- Aim of the task -
Two lines below mark the span: the one containing "Stainless Steel Necklace MIRANA: 1" and the one containing "Stainless Steel Necklace DESIRE: 4". Set down both, plus every line between, exactly as they stand, and nothing else.

· · · ·

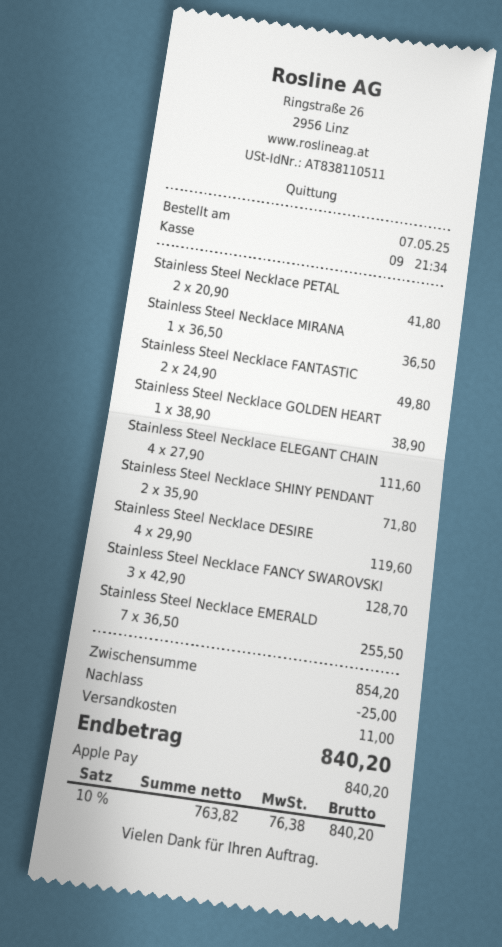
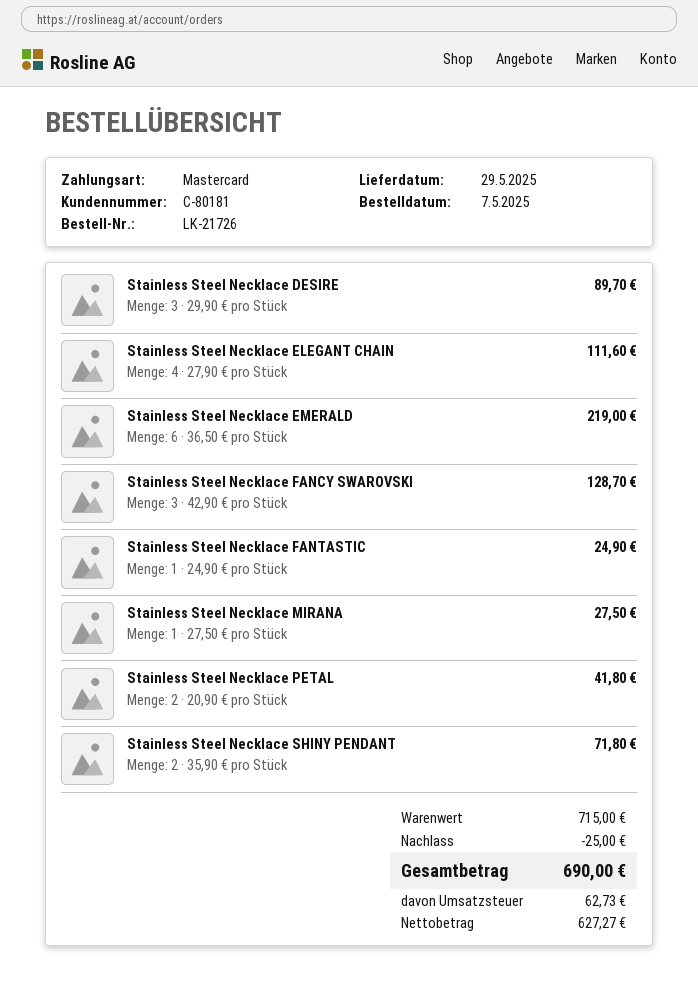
payment method: Apple Pay -> Mastercard
Stainless Steel Necklace MIRANA: 1 x 36.50 = 36.50 -> 1 x 27.50 = 27.50
Stainless Steel Necklace FANTASTIC: 2 x 24.90 = 49.80 -> 1 x 24.90 = 24.90
Stainless Steel Necklace GOLDEN HEART: 1 x 38.90 = 38.90 -> none
Stainless Steel Necklace DESIRE: 4 x 29.90 = 119.60 -> 3 x 29.90 = 89.70
Stainless Steel Necklace EMERALD: 7 x 36.50 = 255.50 -> 6 x 36.50 = 219.00
subtotal: 854.20 -> 715.00
shipping: 11.00 -> none
net: 763.82 -> 627.27
tax: 76.38 -> 62.73
total: 840.20 -> 690.00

· · · ·

- Task result -
Stainless Steel Necklace MIRANA: 1 x 36.50 = 36.50 -> 1 x 27.50 = 27.50
Stainless Steel Necklace FANTASTIC: 2 x 24.90 = 49.80 -> 1 x 24.90 = 24.90
Stainless Steel Necklace GOLDEN HEART: 1 x 38.90 = 38.90 -> none
Stainless Steel Necklace DESIRE: 4 x 29.90 = 119.60 -> 3 x 29.90 = 89.70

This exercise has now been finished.